What you have to do → In the records below, find each line holding the word "selects" and copy it.

Data listing →
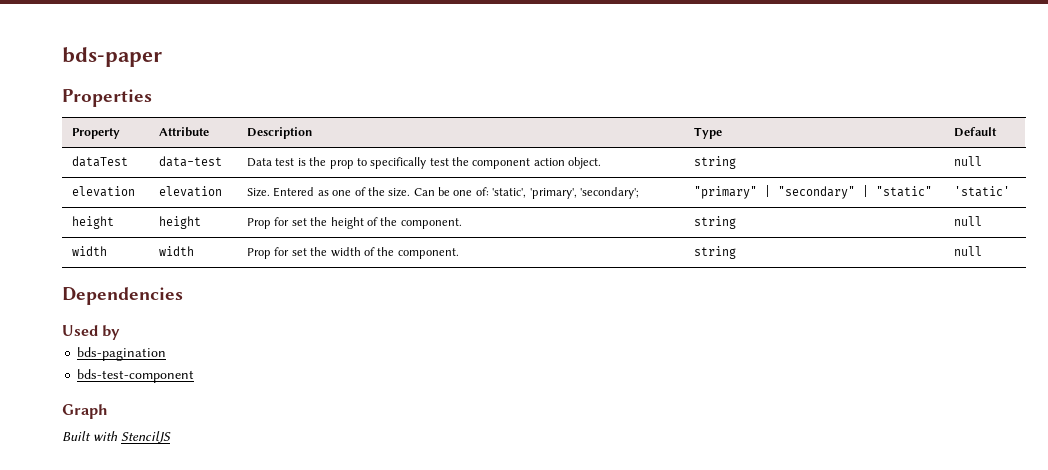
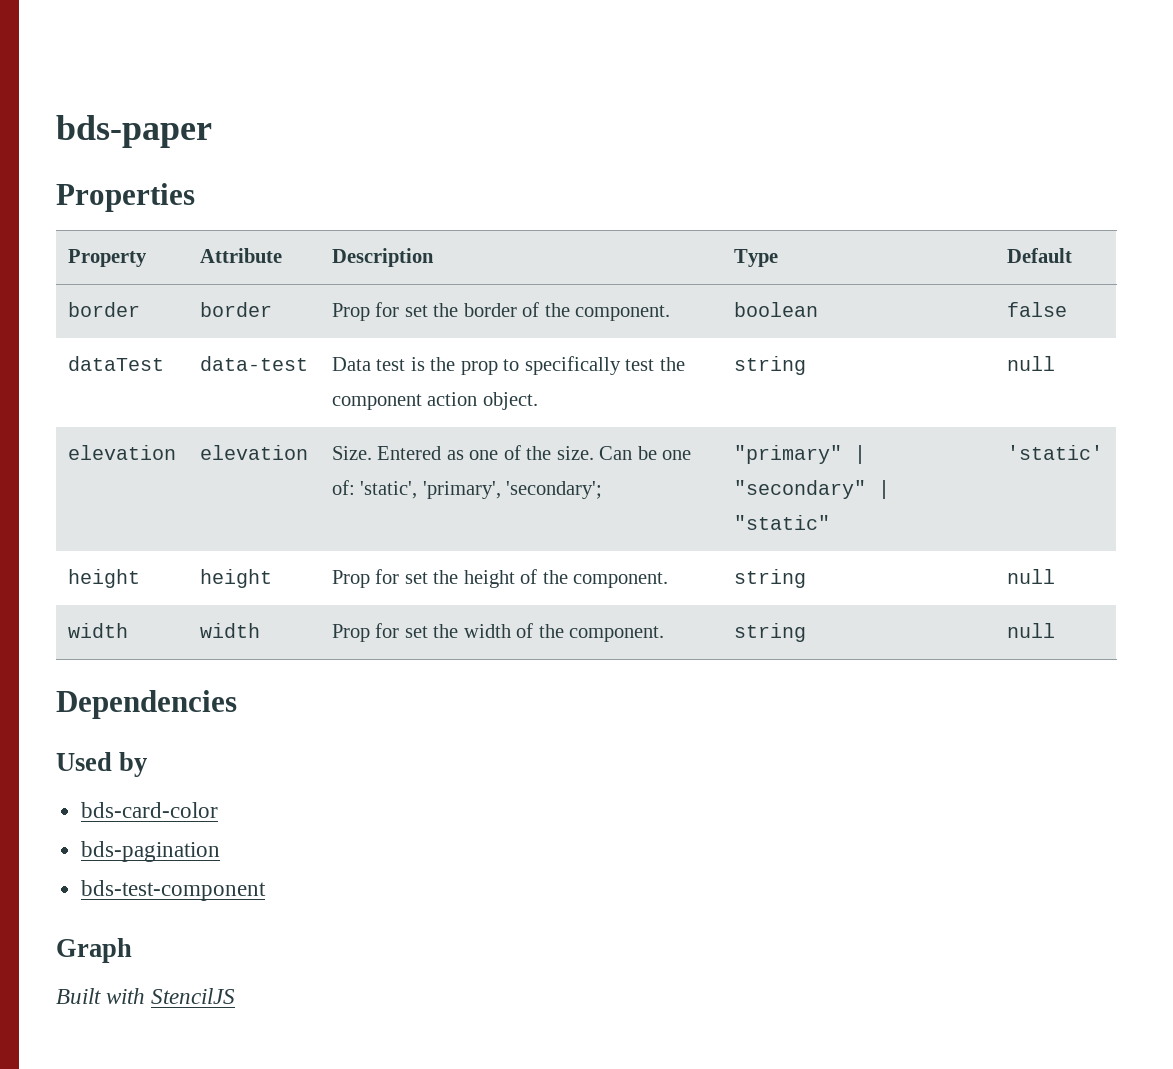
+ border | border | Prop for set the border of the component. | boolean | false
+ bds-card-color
* * *
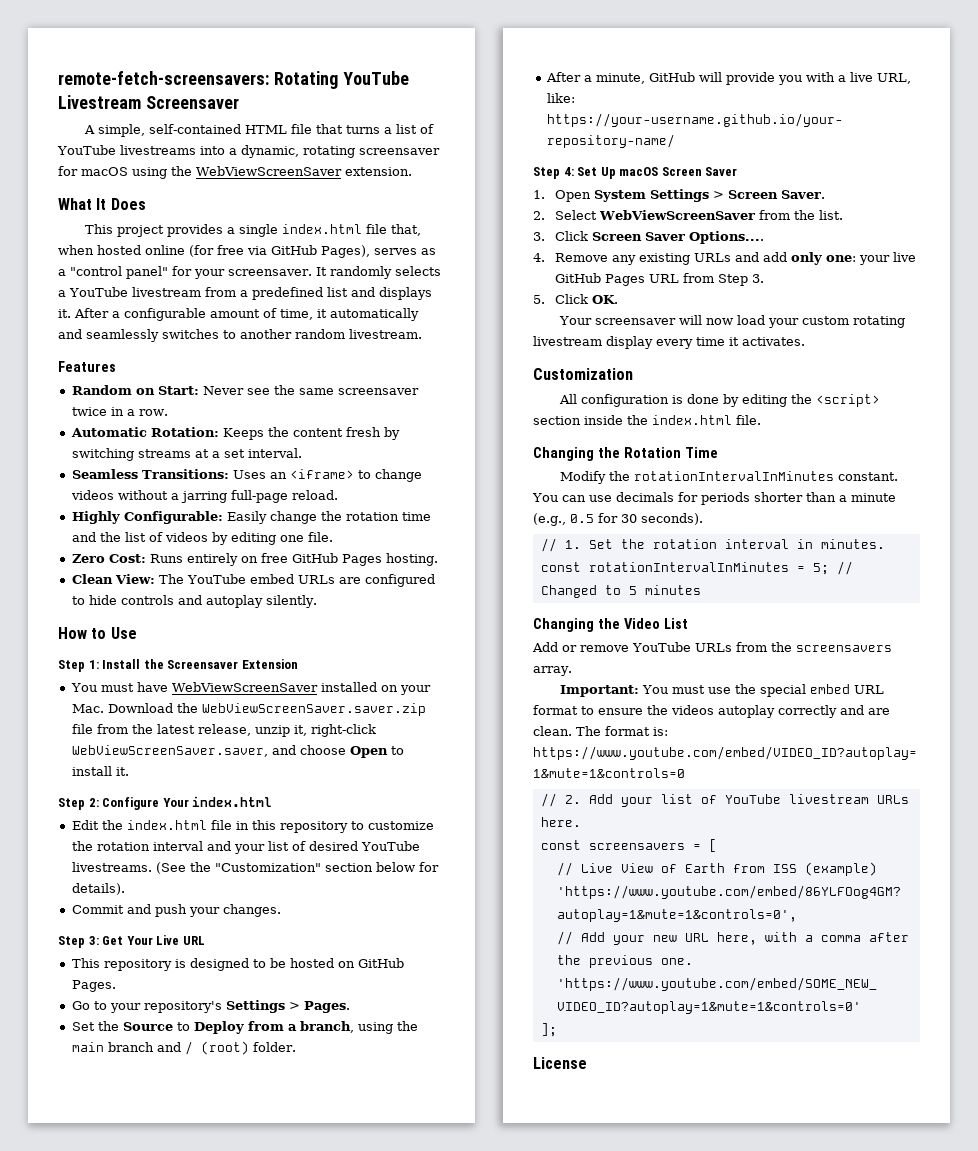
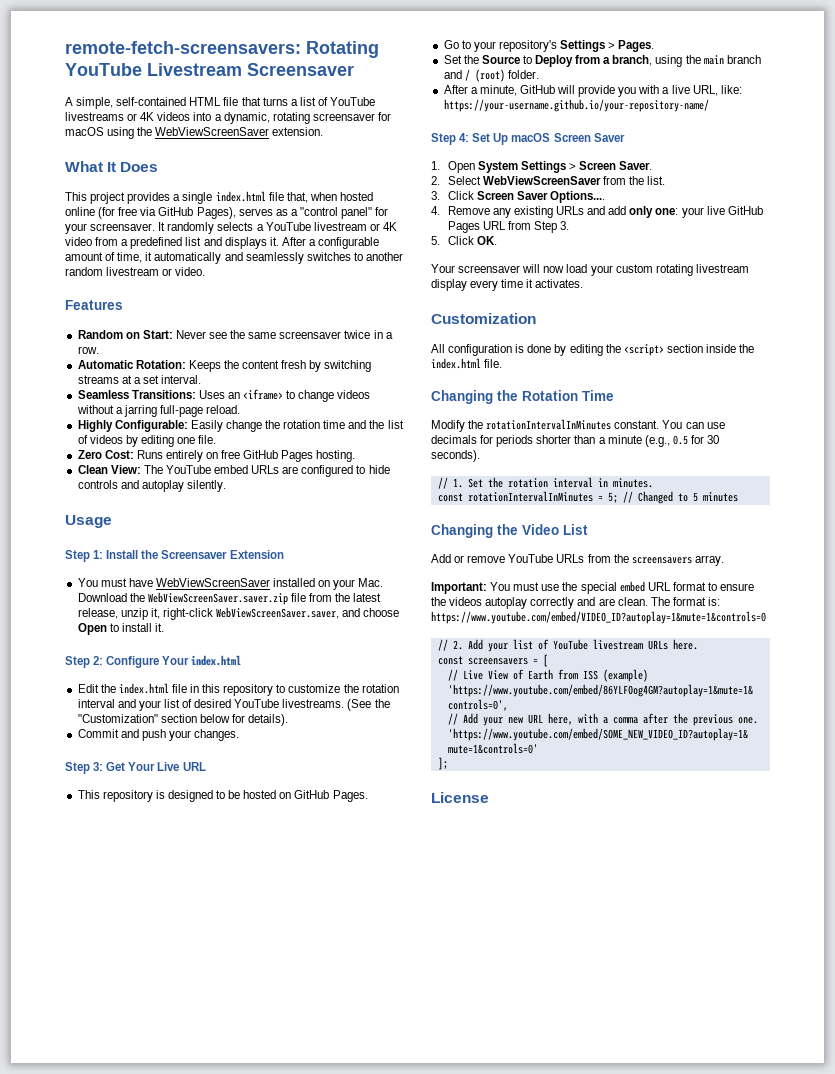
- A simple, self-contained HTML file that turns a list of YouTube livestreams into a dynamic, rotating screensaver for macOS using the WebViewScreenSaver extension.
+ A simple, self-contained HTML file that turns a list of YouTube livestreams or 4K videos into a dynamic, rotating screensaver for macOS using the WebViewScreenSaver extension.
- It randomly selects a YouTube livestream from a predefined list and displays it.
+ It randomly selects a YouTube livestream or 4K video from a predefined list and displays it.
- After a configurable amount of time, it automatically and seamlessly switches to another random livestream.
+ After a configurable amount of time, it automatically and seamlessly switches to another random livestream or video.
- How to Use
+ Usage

Response to the task →
- It randomly selects a YouTube livestream from a predefined list and displays it.
+ It randomly selects a YouTube livestream or 4K video from a predefined list and displays it.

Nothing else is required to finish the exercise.